Which of the following individuals can be claimed as a dependent in the current year?
(Assume any test not mentioned has been satisfied).
I. Kelly’s mother, Dana, lives with her for 10 of 12 months during the year. Kelly
provides all the support for Dana during that time. The other two months were spent
with Dana’s other daughter, Alice. Dana’s annual income consists of $12,750 in Social
Security and $1,850 of savings account interest. Kelly may claim Dana as a dependent.
II. Bart is a 22-year-old college student. His tuition of $7,000 is paid by a scholarship
he received for his good high school record. He lives with his parents, who also provide
him with $450 monthly support. Bart earns $1,950 mowing lawns in the neighborhood
for other support. He may be claimed as a dependent of his parents.

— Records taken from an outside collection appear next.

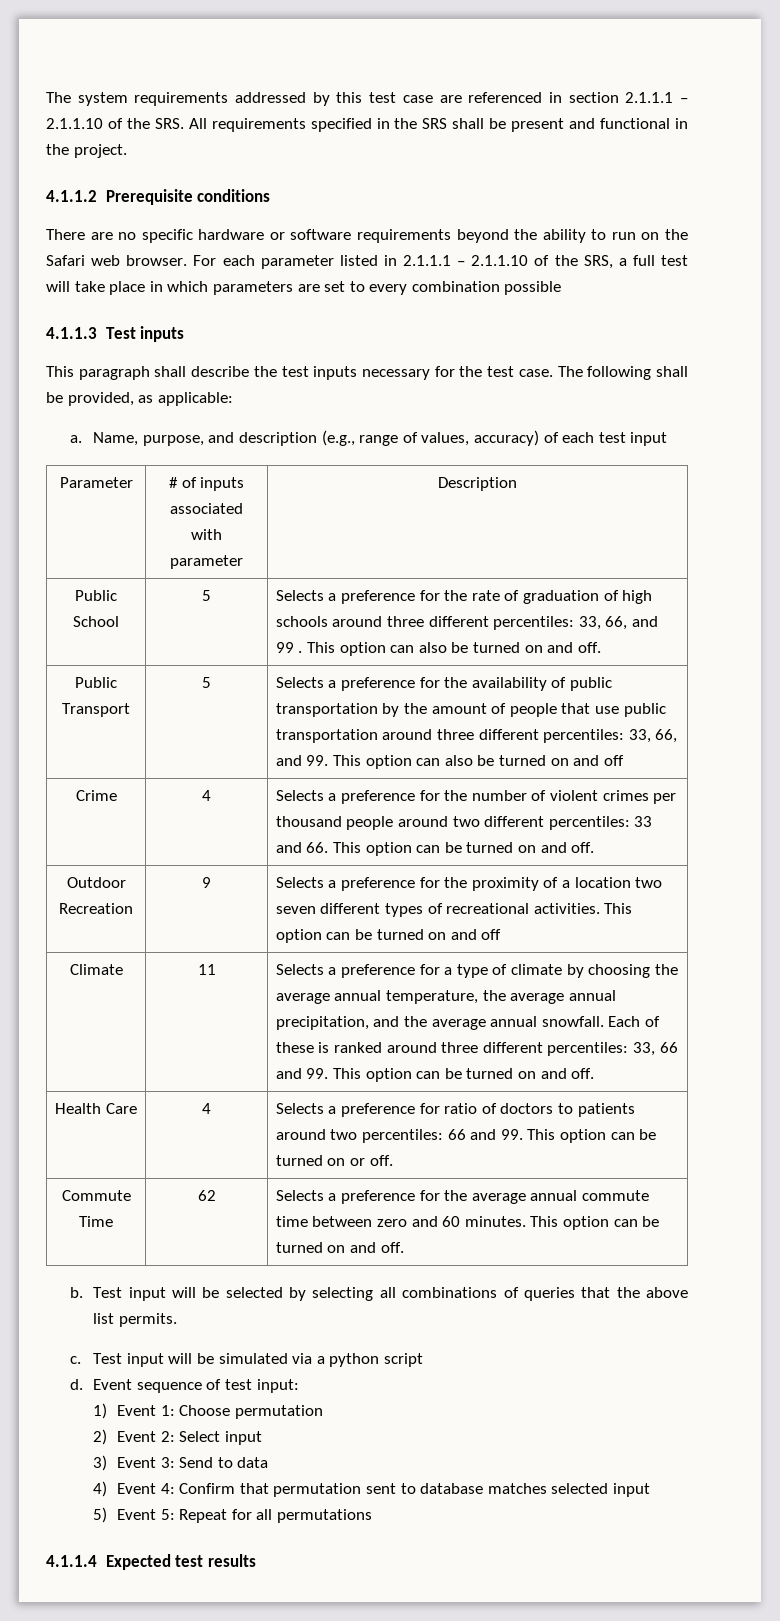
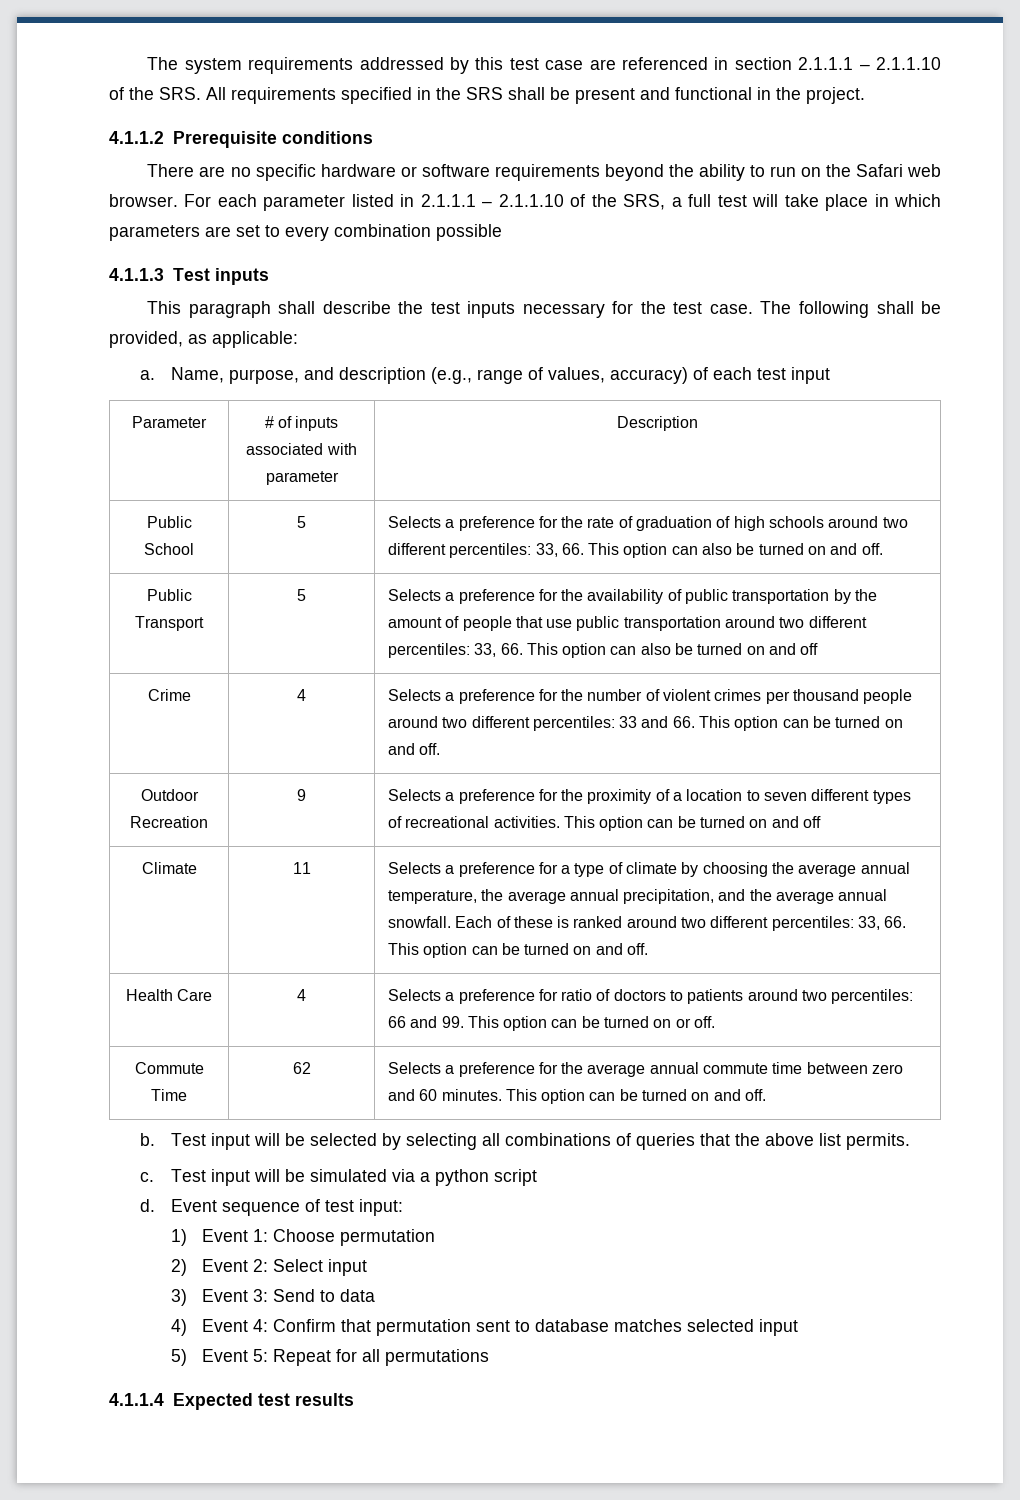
- Public School | 5 | Selects a preference for the rate of graduation of high schools around three different percentiles: 33, 66, and 99 . This option can also be turned on and off.
+ Public School | 5 | Selects a preference for the rate of graduation of high schools around two different percentiles: 33, 66. This option can also be turned on and off.
- Public Transport | 5 | Selects a preference for the availability of public transportation by the amount of people that use public transportation around three different percentiles: 33, 66, and 99. This option can also be turned on and off
+ Public Transport | 5 | Selects a preference for the availability of public transportation by the amount of people that use public transportation around two different percentiles: 33, 66. This option can also be turned on and off
- Outdoor Recreation | 9 | Selects a preference for the proximity of a location two seven different types of recreational activities. This option can be turned on and off
+ Outdoor Recreation | 9 | Selects a preference for the proximity of a location to seven different types of recreational activities. This option can be turned on and off
- Each of these is ranked around three different percentiles: 33, 66 and 99. This option can be turned on and off.
+ Each of these is ranked around two different percentiles: 33, 66. This option can be turned on and off.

a. Only statement I is correct.
b. Only statement II is correct.
c. Both statements are correct.
d. Neither statement is correct.
Sullivan, a pilot for Northern Airlines, has adjusted gross income of $92,000 before
considering the following losses. The passive activity rules disallow the deduction for a
loss in which of the following?
I. Sullivan has a $4,500 loss from his ownership interest in Cowco, a feeder-cattle
limited partnership. Sullivan is a general partner and is responsible for day-to-day
management decisions.
II. Sullivan has a $7,000 loss from his ownership interest in Swineco, a feeder-pig
limited partnership. Sullivan is a limited partner.